Start of Dataset records

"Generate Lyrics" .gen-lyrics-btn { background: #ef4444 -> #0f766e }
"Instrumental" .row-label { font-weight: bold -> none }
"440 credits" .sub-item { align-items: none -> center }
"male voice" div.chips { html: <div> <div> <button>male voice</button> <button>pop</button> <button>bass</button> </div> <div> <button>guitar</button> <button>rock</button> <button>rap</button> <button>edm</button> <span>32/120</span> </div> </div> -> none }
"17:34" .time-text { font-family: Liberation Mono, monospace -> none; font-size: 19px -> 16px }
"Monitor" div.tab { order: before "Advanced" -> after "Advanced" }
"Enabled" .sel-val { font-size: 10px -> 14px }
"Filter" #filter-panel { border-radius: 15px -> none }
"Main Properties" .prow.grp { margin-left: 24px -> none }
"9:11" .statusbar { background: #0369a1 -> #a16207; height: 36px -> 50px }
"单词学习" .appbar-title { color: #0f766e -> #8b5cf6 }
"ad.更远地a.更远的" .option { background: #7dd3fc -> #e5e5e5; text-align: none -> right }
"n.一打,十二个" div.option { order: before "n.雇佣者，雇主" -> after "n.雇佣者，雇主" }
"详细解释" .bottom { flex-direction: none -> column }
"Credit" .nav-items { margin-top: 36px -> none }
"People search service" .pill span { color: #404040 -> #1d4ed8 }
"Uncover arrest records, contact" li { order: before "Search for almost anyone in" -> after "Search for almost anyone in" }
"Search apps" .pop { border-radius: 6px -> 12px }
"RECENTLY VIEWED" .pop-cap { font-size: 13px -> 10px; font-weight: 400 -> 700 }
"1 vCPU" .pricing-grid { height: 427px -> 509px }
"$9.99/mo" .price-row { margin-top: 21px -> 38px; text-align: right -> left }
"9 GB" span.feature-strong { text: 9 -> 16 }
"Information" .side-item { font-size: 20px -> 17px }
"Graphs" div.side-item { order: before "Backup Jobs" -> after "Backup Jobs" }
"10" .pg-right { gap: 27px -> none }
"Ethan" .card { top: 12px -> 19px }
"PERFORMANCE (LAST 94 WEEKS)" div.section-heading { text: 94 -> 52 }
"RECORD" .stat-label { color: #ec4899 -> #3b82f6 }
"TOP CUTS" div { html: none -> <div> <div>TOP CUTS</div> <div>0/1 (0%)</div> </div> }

End of Dataset records

Take the entries above and copy them exactly from the first line through the line with "border-radius: 15px ->"; leave out every line after it.

Response area
"Generate Lyrics" .gen-lyrics-btn { background: #ef4444 -> #0f766e }
"Instrumental" .row-label { font-weight: bold -> none }
"440 credits" .sub-item { align-items: none -> center }
"male voice" div.chips { html: <div> <div> <button>male voice</button> <button>pop</button> <button>bass</button> </div> <div> <button>guitar</button> <button>rock</button> <button>rap</button> <button>edm</button> <span>32/120</span> </div> </div> -> none }
"17:34" .time-text { font-family: Liberation Mono, monospace -> none; font-size: 19px -> 16px }
"Monitor" div.tab { order: before "Advanced" -> after "Advanced" }
"Enabled" .sel-val { font-size: 10px -> 14px }
"Filter" #filter-panel { border-radius: 15px -> none }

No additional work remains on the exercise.